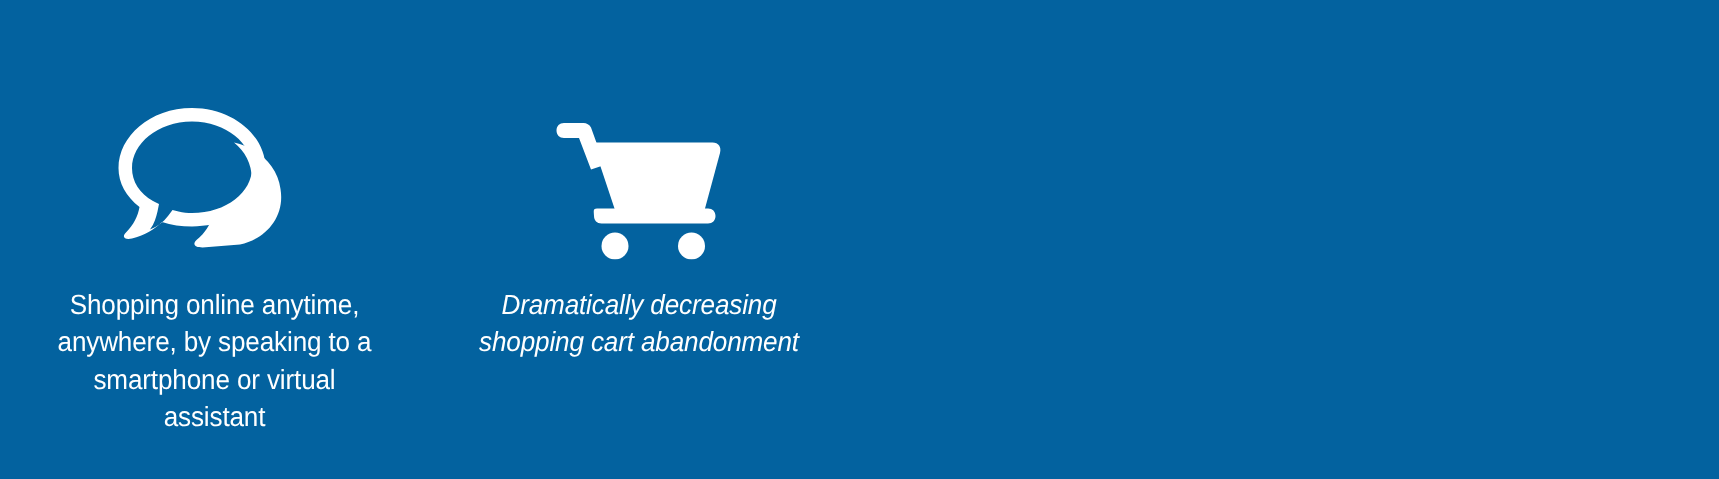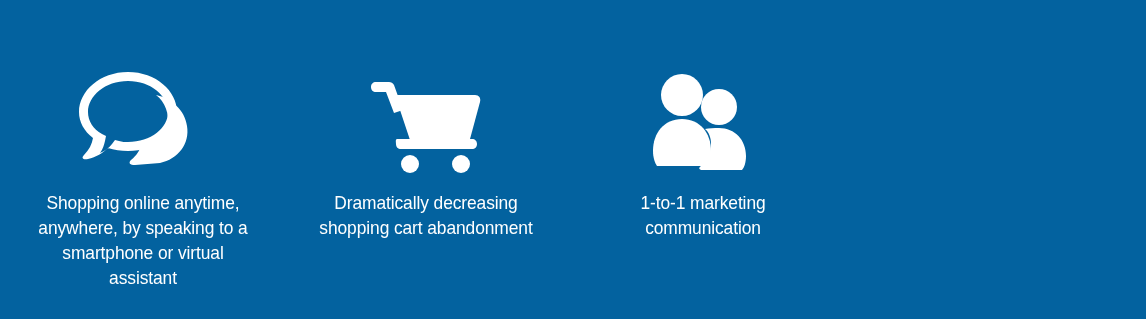--- a/index.html
+++ b/index.html
@@ -31,21 +31,21 @@
     align-items: flex-start;
   }
   .col {
     position: relative;
     height: 319px;
     display: flex;
     flex-direction: column;
     align-items: center;
   }
   .col-1 { width: 285px; }
-  .col-2 { width: 282px; }
+  .col-2 { width: 282px; font-style: italic; }
   .col-3 { width: 272px; }
   .col-4 { width: 307px; }
 
   .icon-wrap {
     height: 130px;
     margin-top: 58px;
     display: flex;
     align-items: center;
     justify-content: center;
   }
@@ -100,30 +100,16 @@
           <path d="M28 66 L102 66 C105 66 107 68 107 71 C107 74 105 76 102 76 L31 76 C28 76 26 74 26 71 C26 68 25 66 28 66 Z" fill="#ffffff"></path>
 
           <circle cx="40" cy="91" r="9" fill="#ffffff"></circle>
           <circle cx="91" cy="91" r="9" fill="#ffffff"></circle>
         </svg>
       </div>
       <div class="caption cap-2">Dramatically decreasing
 shopping cart abandonment</div>
     </div>
 
-    <div class="col col-3">
-      <div class="icon-wrap">
-        <svg width="100" height="100" viewBox="0 0 100 100" fill="none" aria-hidden="true">
-
-          <circle cx="66" cy="34" r="18" fill="#ffffff"></circle>
-          <path d="M66 55 C82 55 93 67 93 83 C93 90 91 95 89 97 L50 97 C46 97 45 95 48 93 C55 88 58 80 58 71 C58 65 56 59 52 56 C56 55 61 55 66 55 Z" fill="#ffffff"></path>
-
-          <circle cx="29" cy="22" r="21" fill="#ffffff"></circle>
-          <path d="M29 46 C47 46 58 60 58 78 C58 85 56 90 54 93 L4 93 C2 90 0 85 0 78 C0 60 11 46 29 46 Z" fill="#ffffff"></path>
-        </svg>
-      </div>
-      <div class="caption cap-3">1-to-1 marketing
-communication</div>
-    </div>
 
 
   </div>
 </div>
 
 </body></html>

....

Each entry is to be returned precisely as it appears, but the pictures are to be dropped.

--- a/index.html
+++ b/index.html
@@ -31,21 +31,21 @@
     align-items: flex-start;
   }
   .col {
     position: relative;
     height: 319px;
     display: flex;
     flex-direction: column;
     align-items: center;
   }
   .col-1 { width: 285px; }
-  .col-2 { width: 282px; }
+  .col-2 { width: 282px; font-style: italic; }
   .col-3 { width: 272px; }
   .col-4 { width: 307px; }
 
   .icon-wrap {
     height: 130px;
     margin-top: 58px;
     display: flex;
     align-items: center;
     justify-content: center;
   }
@@ -100,30 +100,16 @@
           <path d="M28 66 L102 66 C105 66 107 68 107 71 C107 74 105 76 102 76 L31 76 C28 76 26 74 26 71 C26 68 25 66 28 66 Z" fill="#ffffff"></path>
 
           <circle cx="40" cy="91" r="9" fill="#ffffff"></circle>
           <circle cx="91" cy="91" r="9" fill="#ffffff"></circle>
         </svg>
       </div>
       <div class="caption cap-2">Dramatically decreasing
 shopping cart abandonment</div>
     </div>
 
-    <div class="col col-3">
-      <div class="icon-wrap">
-        <svg width="100" height="100" viewBox="0 0 100 100" fill="none" aria-hidden="true">
-
-          <circle cx="66" cy="34" r="18" fill="#ffffff"></circle>
-          <path d="M66 55 C82 55 93 67 93 83 C93 90 91 95 89 97 L50 97 C46 97 45 95 48 93 C55 88 58 80 58 71 C58 65 56 59 52 56 C56 55 61 55 66 55 Z" fill="#ffffff"></path>
-
-          <circle cx="29" cy="22" r="21" fill="#ffffff"></circle>
-          <path d="M29 46 C47 46 58 60 58 78 C58 85 56 90 54 93 L4 93 C2 90 0 85 0 78 C0 60 11 46 29 46 Z" fill="#ffffff"></path>
-        </svg>
-      </div>
-      <div class="caption cap-3">1-to-1 marketing
-communication</div>
-    </div>
 
 
   </div>
 </div>
 
 </body></html>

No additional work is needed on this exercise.